Revision tracking records:

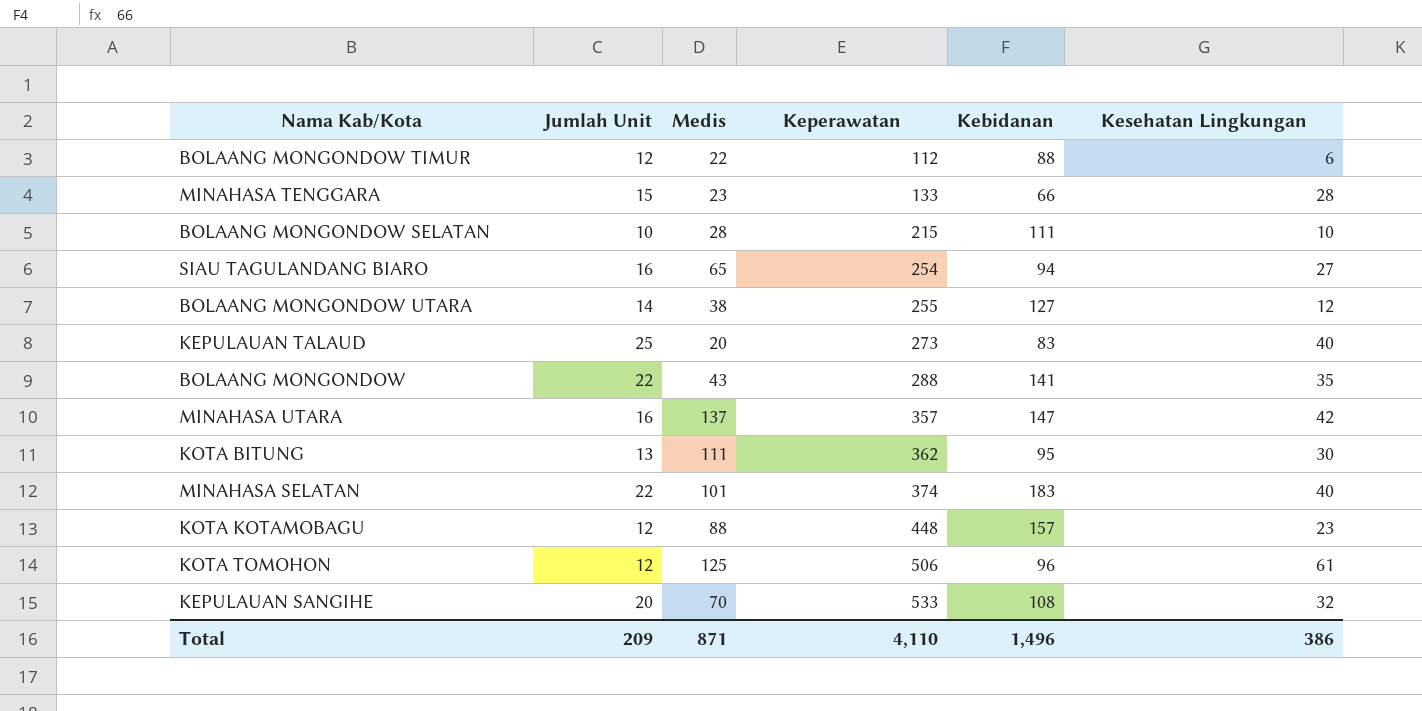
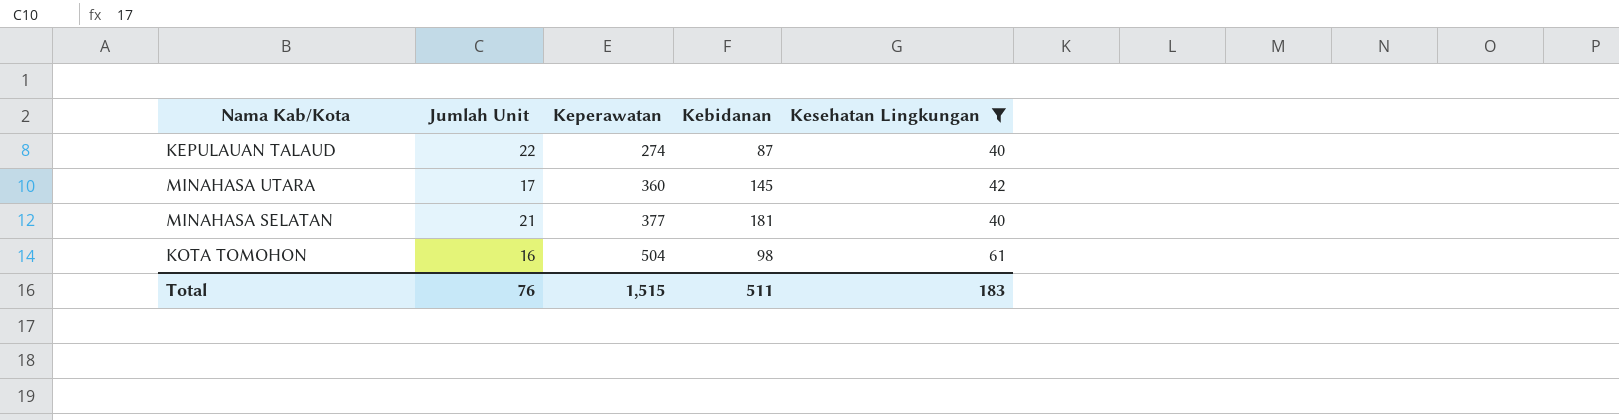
filter: none -> Kesehatan Lingkungan >= 40
column Medis | position: 3 -> none
KEPULAUAN TALAUD | Jumlah Unit: 25 -> 22
KEPULAUAN TALAUD | Keperawatan: 273 -> 274
KEPULAUAN TALAUD | Kebidanan: 83 -> 87
MINAHASA UTARA | Jumlah Unit: 16 -> 17
MINAHASA UTARA | Keperawatan: 357 -> 360
MINAHASA UTARA | Kebidanan: 147 -> 145
MINAHASA SELATAN | Jumlah Unit: 22 -> 21
MINAHASA SELATAN | Keperawatan: 374 -> 377
MINAHASA SELATAN | Kebidanan: 183 -> 181
KOTA TOMOHON | Jumlah Unit: 12 -> 16
KOTA TOMOHON | Keperawatan: 506 -> 504
KOTA TOMOHON | Kebidanan: 96 -> 98
Total | Jumlah Unit: 209 -> 76
Total | Keperawatan: 4,110 -> 1,515
Total | Kebidanan: 1,496 -> 511
Total | Kesehatan Lingkungan: 386 -> 183

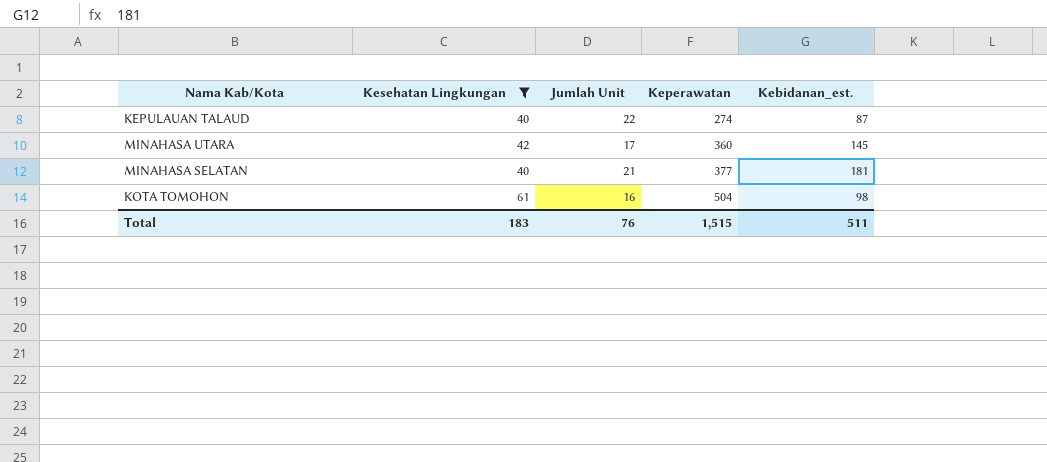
column Kesehatan Lingkungan | position: 5 -> 2
column name: Kebidanan -> Kebidanan_est.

* _What is required_
The whole of the data needs to be copied word for word, though not its pictures.

* _Your response_
filter: none -> Kesehatan Lingkungan >= 40
column Medis | position: 3 -> none
KEPULAUAN TALAUD | Jumlah Unit: 25 -> 22
KEPULAUAN TALAUD | Keperawatan: 273 -> 274
KEPULAUAN TALAUD | Kebidanan: 83 -> 87
MINAHASA UTARA | Jumlah Unit: 16 -> 17
MINAHASA UTARA | Keperawatan: 357 -> 360
MINAHASA UTARA | Kebidanan: 147 -> 145
MINAHASA SELATAN | Jumlah Unit: 22 -> 21
MINAHASA SELATAN | Keperawatan: 374 -> 377
MINAHASA SELATAN | Kebidanan: 183 -> 181
KOTA TOMOHON | Jumlah Unit: 12 -> 16
KOTA TOMOHON | Keperawatan: 506 -> 504
KOTA TOMOHON | Kebidanan: 96 -> 98
Total | Jumlah Unit: 209 -> 76
Total | Keperawatan: 4,110 -> 1,515
Total | Kebidanan: 1,496 -> 511
Total | Kesehatan Lingkungan: 386 -> 183

column Kesehatan Lingkungan | position: 5 -> 2
column name: Kebidanan -> Kebidanan_est.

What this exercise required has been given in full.